- **EXERCISE DESCRIPTION**: Copy the line with "[460,215,487,227] [94,237,299,255] per" and all lines following it through the last line of the entries, exactly as written.
'''
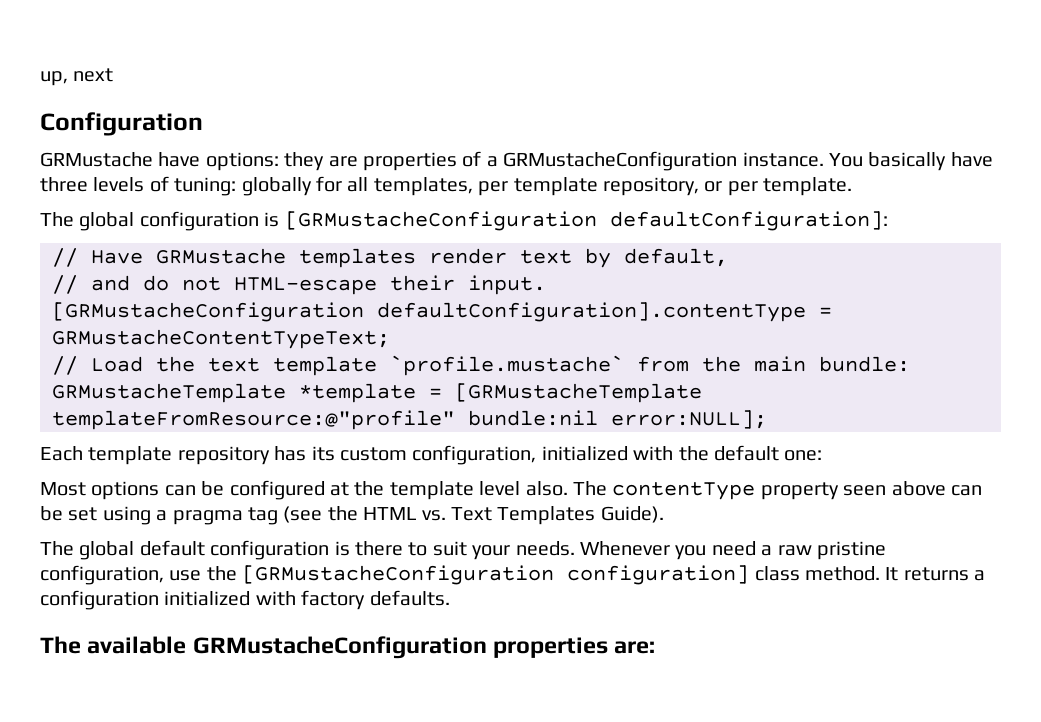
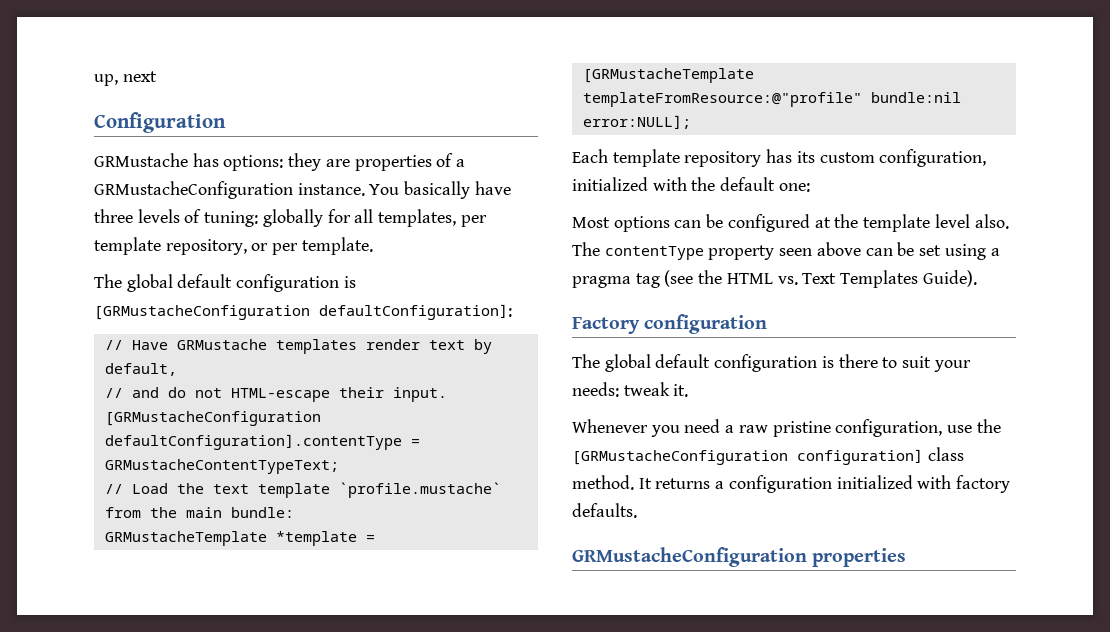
[158,152,201,167] have -> [192,153,219,167] has
(135, 221) none -> [177,274,233,288] default
(664, 514) none -> [572,314,768,334] // Factory configuration
[515,541,575,556] needs. -> [572,382,689,397] needs: tweak it. //
[40,636,187,654] The available -> (637, 510) none
[614,641,656,654] are: -> (907, 557) none

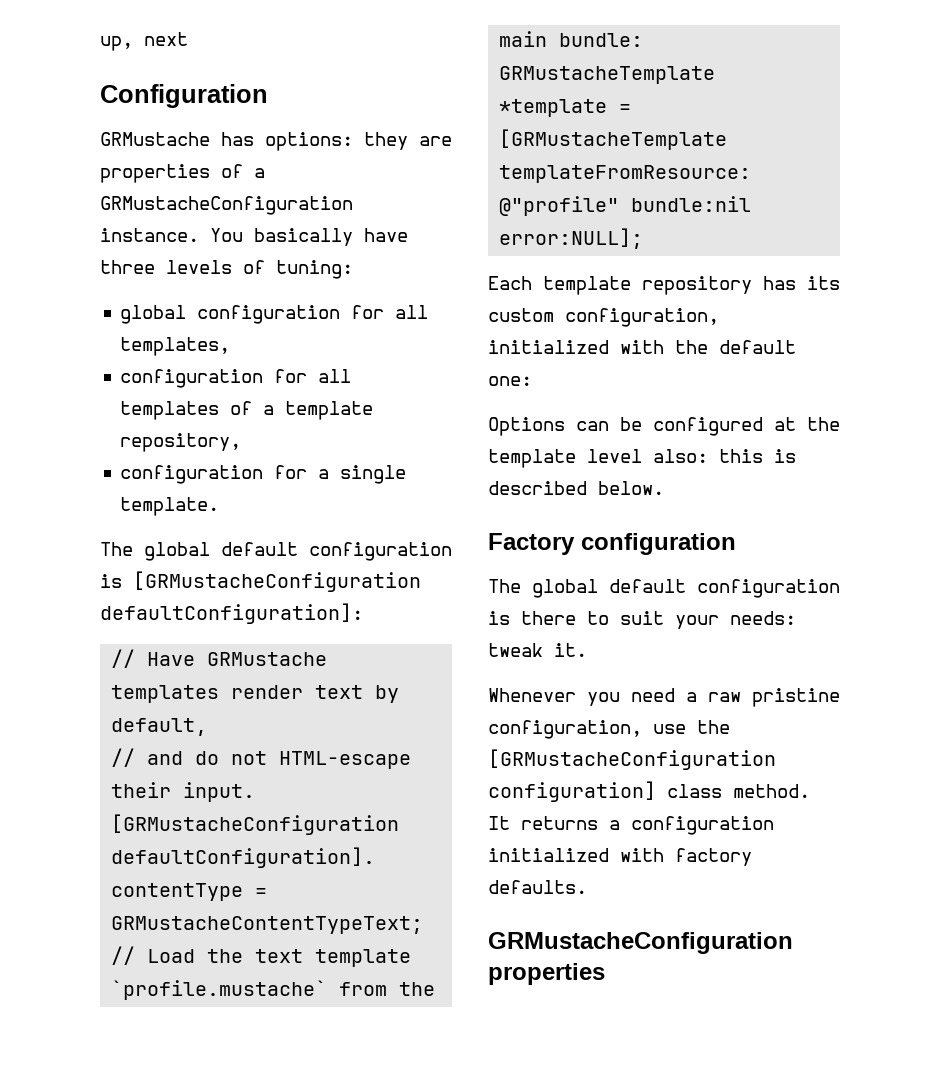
[262,209,323,227] globally -> [120,305,341,324] // global configuration
[460,215,487,227] [94,237,299,255] per template repository, or per -> [120,369,352,388] [120,401,374,420] [120,433,242,452] [120,465,407,484] // configuration for all templates of a template repository, // configuration for a single
[572,216,670,232] Most options -> [488,417,565,436] Options
[974,214,1009,229] [572,242,1000,260] [572,270,977,288] also. The contentType property seen above can be set using a pragma tag (see the HTML vs. Text Templates Guide). -> [653,449,796,463] [488,481,664,495] also: this is described below.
'''
- **WORKED SOLUTION**:
[460,215,487,227] [94,237,299,255] per template repository, or per -> [120,369,352,388] [120,401,374,420] [120,433,242,452] [120,465,407,484] // configuration for all templates of a template repository, // configuration for a single
[572,216,670,232] Most options -> [488,417,565,436] Options
[974,214,1009,229] [572,242,1000,260] [572,270,977,288] also. The contentType property seen above can be set using a pragma tag (see the HTML vs. Text Templates Guide). -> [653,449,796,463] [488,481,664,495] also: this is described below.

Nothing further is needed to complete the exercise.